Mazhab Hanbali: Sama restriktif terhadap serangga secara keseluruhan, dengan belalang diizinkan hanya sebagai pengecualian khusus yang dibawa oleh teks hadis; tidak ada izin yang lebih luas yang diperluas ke spesies serangga lainnya.
Pertimbangan Penting
- Konsensus berlaku untuk belalang yang sebenarnya, bukan untuk serangga secara umum — para ahli hukum Hanafi, Syafi'i, dan Hanbali semuanya mempertahankan larangan umum terhadap serangga dan memperlakukan belalang sebagai pengecualian sempit yang didefinisikan secara tekstual.
- Identifikasi spesies adalah masalah yang hidup — karena "belalang" adalah designation perilaku/kawanan daripada daftar spesies tetap, produk yang dijual sebagai "belalang" tidak selalu dapat dikonfirmasi sebagai serangga spesifik yang dituju oleh hadis.
- Lembaga sertifikasi tidak sepakat — LPPOM MUI Indonesia memutuskan pada tahun 2000 bahwa semua serangga kecuali belalang adalah haram (pembacaan spesifik spesies yang ketat), sementara badan lain (misalnya, Dewan Islam Pusat Thailand) memperluas kebolehan lebih luas ke ordo Orthoptera (belalang, belalang, jangkrik sama). Tidak ada posisi sertifikasi halal global yang bulat mengenai rantai pasok makanan serangga modern.

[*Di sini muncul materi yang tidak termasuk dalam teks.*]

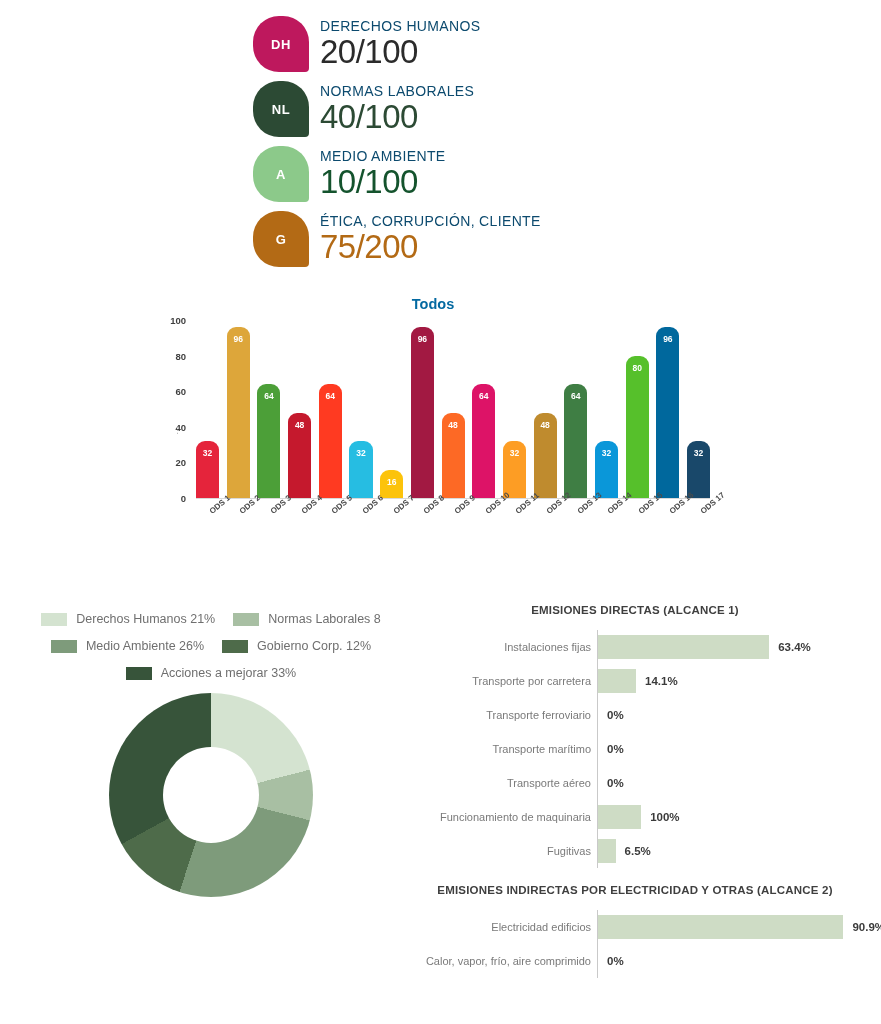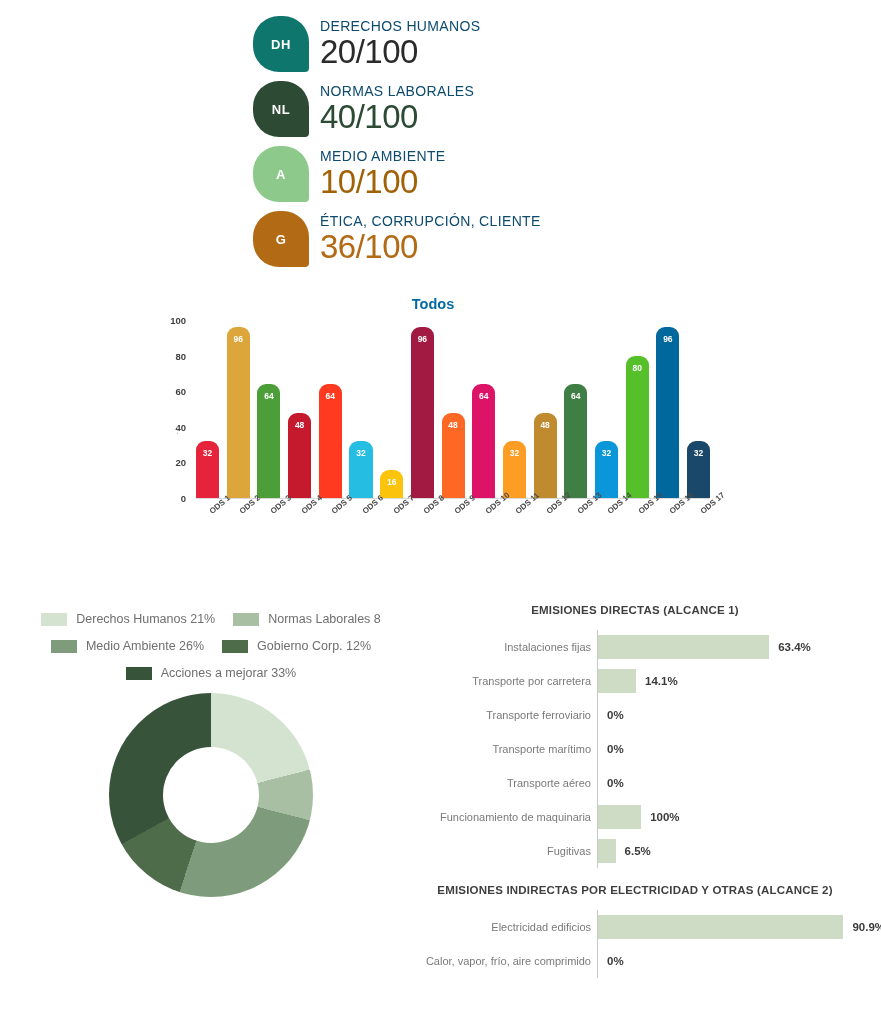--- a/index.html
+++ b/index.html
@@ -114,7 +114,7 @@
 
   <div class="scores" id="scores">
       <div class="score-row">
-        <div class="score-badge" style="background:#0f766e">
+        <div class="score-badge" style="background:#be185d">
           <span>DH</span>
         </div>
         <div class="score-text">

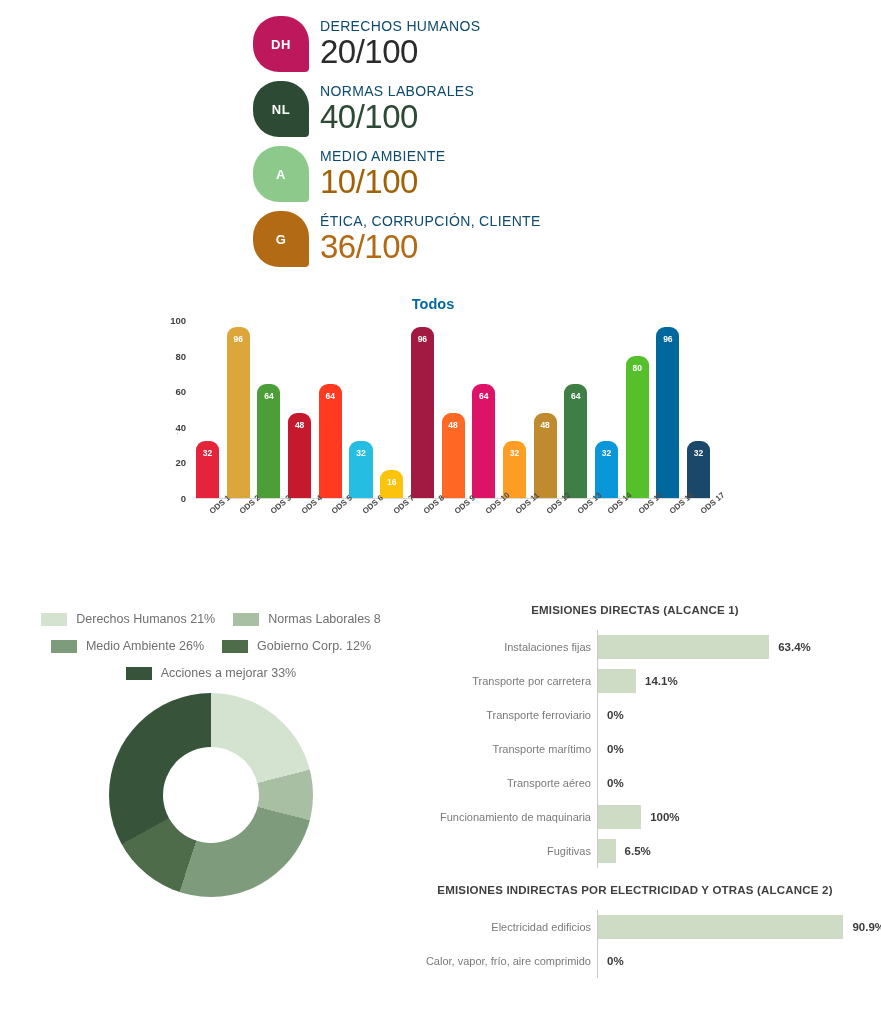--- a/index.html
+++ b/index.html
@@ -137,7 +137,7 @@
         </div>
         <div class="score-text">
           <div class="score-label">MEDIO AMBIENTE</div>
-          <div class="score-value" style="color:#a16207">10/100</div>
+          <div class="score-value" style="color:#14532d">10/100</div>
         </div>
       </div>
       <div class="score-row">

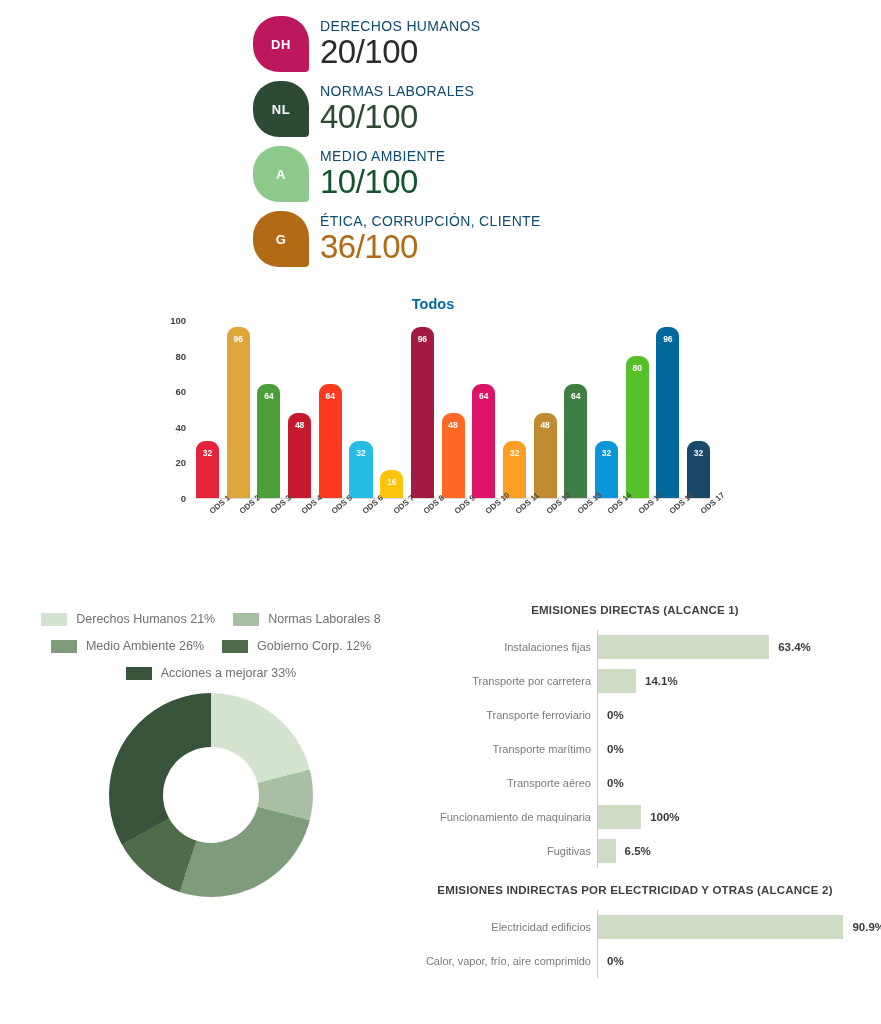--- a/index.html
+++ b/index.html
@@ -146,7 +146,7 @@
         </div>
         <div class="score-text">
           <div class="score-label">ÉTICA, CORRUPCIÓN, CLIENTE</div>
-          <div class="score-value" style="color:#B36A15">36/100</div>
+          <div class="score-value" style="color:#B36A15">75/200</div>
         </div>
       </div>
     </div>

- Pemrosesan penting — produk belalang yang diproses secara komersial (tepung, isolat protein, camilan berbumbu) dapat memperkenalkan aditif non-halal, pemanis berbasis alkohol, atau kontaminasi silang selama budidaya/pemrosesan yang tidak ditangani oleh hukum klasik tentang belalang utuh yang baru dibunuh.
- Jika ragu, hindari — mengingat kesenjangan identifikasi spesies dan sertifikasi modern yang tidak konsisten, pendekatan yang berhati-hati layak diterapkan untuk produk "belalang" yang dikemas atau diproses secara industri meskipun belalang utuh yang terverifikasi secara luas dianggap halal.
Referensi
- Hukum Islam tentang Makan Belalang sebagai Makanan Halal — Tohed
- Apakah Belalang Halal? — IslamQA (Hanafi, Darul Ifta Birmingham)

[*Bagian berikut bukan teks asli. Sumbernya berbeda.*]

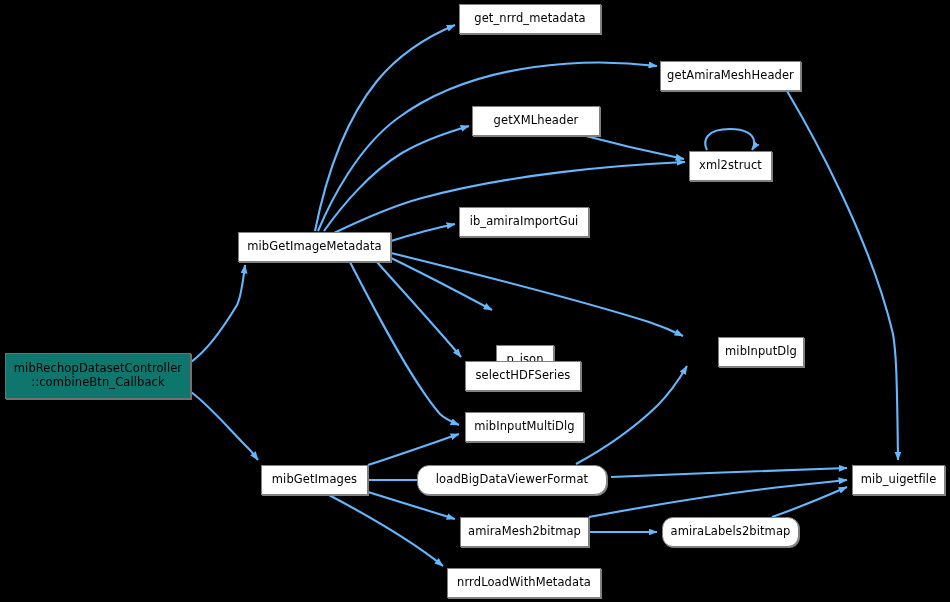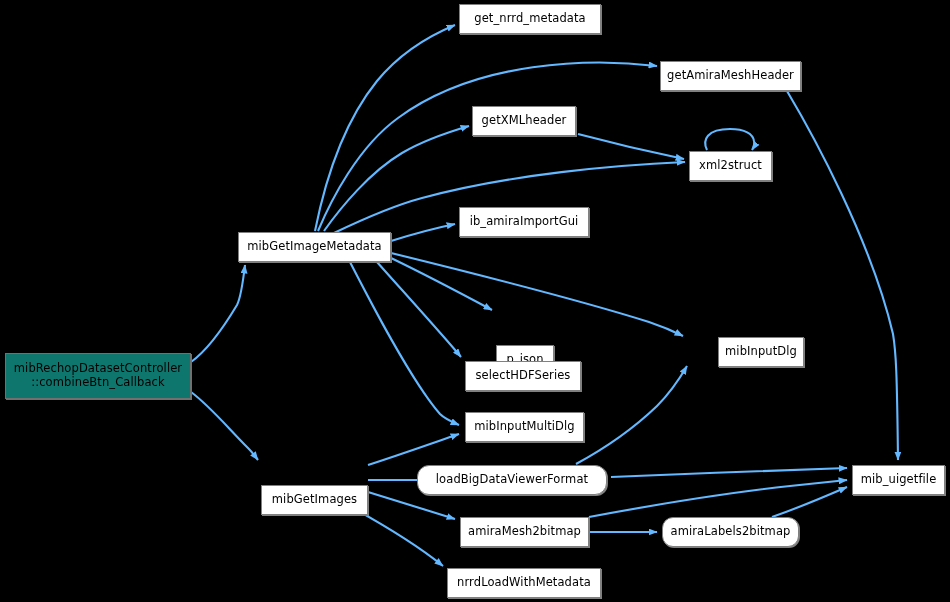--- a/index.html
+++ b/index.html
@@ -119,7 +119,7 @@
 
   <div class="node" style="left:660px; top:61px;  width:141px; height:30px;">getAmiraMeshHeader</div>
 
-  <div class="node" style="left:472px; top:106px; width:104px; height:30px;">getXMLheader</div>
+  <div class="node" style="left:472px; top:106px; width:128px; height:30px;">getXMLheader</div>
 
   <div class="node" style="left:689px; top:151px; width:83px;  height:30px;">xml2struct</div>
 

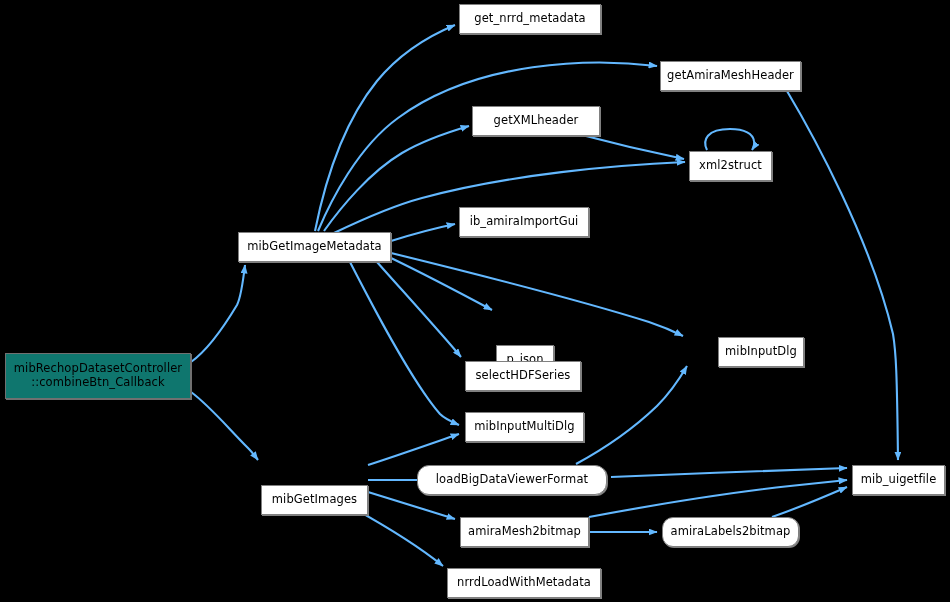--- a/index.html
+++ b/index.html
@@ -133,7 +133,7 @@
 
   <div class="node" style="left:688px; top:337px; width:86px;  height:30px;margin-left:30px;">mibInputDlg</div>
 
-  <div class="node" style="left:261px; top:485px; width:107px; height:30px;">mibGetImages</div>
+  <div class="node" style="left:261px; top:465px; width:107px; height:30px;">mibGetImages</div>
 
   <div class="node" style="left:417px; top:465px; width:190px; height:30px;border-radius:12px;">loadBigDataViewerFormat</div>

- Apakah Belalang Halal? — Darul Ifta Birmingham
- Apakah Serangga Halal: Belalang, lintah dan Hukum Islam — Sahabah Islam QA
- Apakah Makan Serangga Halal dalam Islam? Belalang dan Belalang — Sahabah Islam QA
- Serangga Mana yang Diperbolehkan Menurut Mazhab Syafi'i? — SeekersGuidance
- Apa hukumnya makan serangga? — Dar Al-Ifta Mesir
- Belalang Goreng, Apakah Halal Dikonsumsi? — LPPOM MUI
- Tepung Serangga dan Ketidakcocokannya dengan Standar Halal — Halal Times
- Perspektif Halal tentang Belalang (Belalang) — PMC
Analisis ini menggabungkan penelitian dengan verifikasi AI. Ini BUKAN fatwa. Para ulama benar-benar berbeda mengenai masalah ini. Silakan konsultasikan dengan ulama Islam yang berkualifikasi untuk keputusan agama yang spesifik sesuai situasi dan mazhab Anda.